Hacen ya 16 años desde que España asumió el Pacto de Toledo como la hoja de ruta para lograr la estabilidad financiera del sistema de Seguridad Social. Fue en 1995 cuando se incorporaron importantes cambios y entre ellos se encuentra el siguiente: “Creación de un sistema de financiación independiente para la Sanidad Pública que no está vinculado con las cotizaciones a la Seguridad Social y poder hacer efectivo realmente el derecho de acceso a la sanidad y asistencia sanitaria universal.”
Es decir, que desde esa fragmentación, la Sanidad Pública no depende ni económicamente ni jurídicamente de la Seguridad Social. Los gastos sanitarios se sufragan con cargo a los Presupuestos Generales y salen de impuestos como, por ejemplo, el IRPF.
Lo único que quedó vinculado para mejorar los sistemas de protección y acceso universal a la salud, fue el número de la afiliación y el del sistema sanitario, que en la actualidad siguen siendo el mismo.
Aun existiendo esta desvinculación presupuestaria entre la Seguridad Social y la Sanidad pública, se mantiene como requisito indispensable estar dado de alta en la Seguridad Social, esta incongruencia y este atentado al estado del bienestar ha permitido que los parados de larga duración, que se han quedado sin asistencia sanitaria tengan tres opciones, solicitar la cobertura como persona sin recursos, inscribirse como beneficiaros de la cartilla de un familiar (cónyuge, ascendiente o descendiente), o pagar sus visitas.
Si la sanidad es universal para toda la población española, y si además no se paga con dinero de la Seguridad Social sino con impuestos directos, ¿por qué sigue existiendo en este país la tarjeta de beneficiario y personas sin asistencia sanitaria? ¿Por qué a casi 300.000 españoles se les ha estado negado el acceso a este derecho?
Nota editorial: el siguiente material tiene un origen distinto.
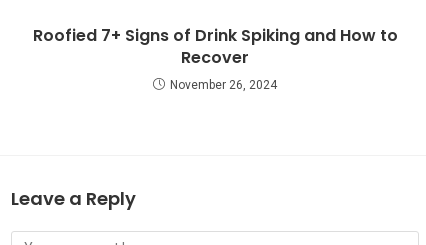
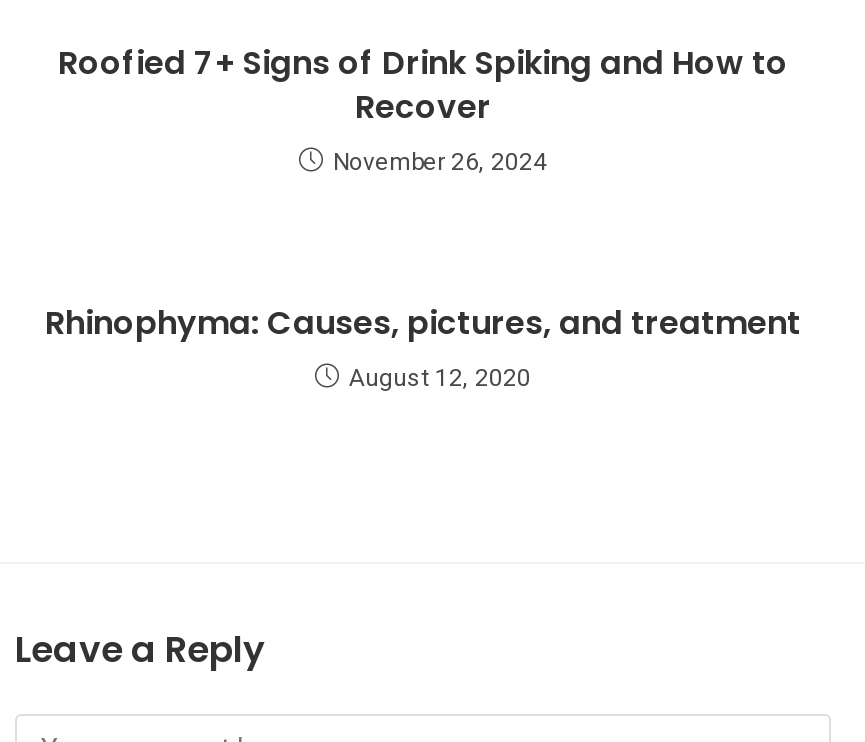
+ Rhinophyma: Causes, pictures, and treatment
+ August 12, 2020
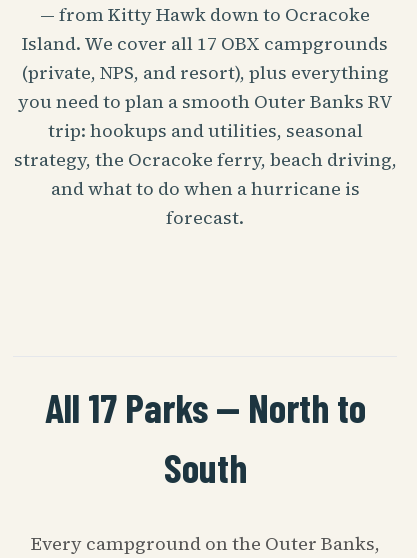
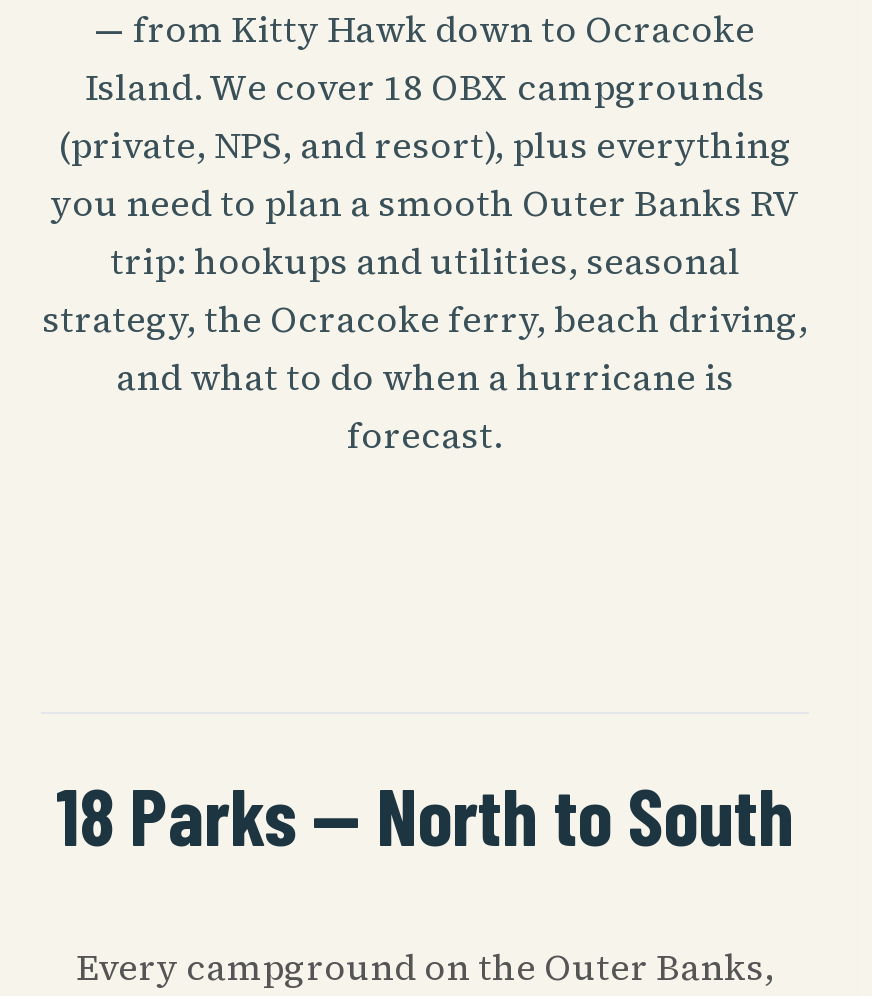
- Island. We cover all 17 OBX campgrounds
+ Island. We cover 18 OBX campgrounds

- All 17 Parks — North to
- South
+ 18 Parks — North to South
25 años han transcurrido desde que se aprobó la Ley General de Sanidad, y todavía no es plenamente efectiva la universalización de la asistencia sanitaria pública. Se hará por fin efectiva el próximo 1 de enero de 2012, gracias a la Ley General de Salud Pública, aprobada en julio por el Congreso. La medida costará, según el Ministerio de Sanidad, unos 100 millones de euros. Hasta entonces, los afectados solo tienen derecho a la gratuidad en la asistencia de urgencias. Parece que por fin avanzamos, esperemos que a nadie se le ocurra dar un paso atrás.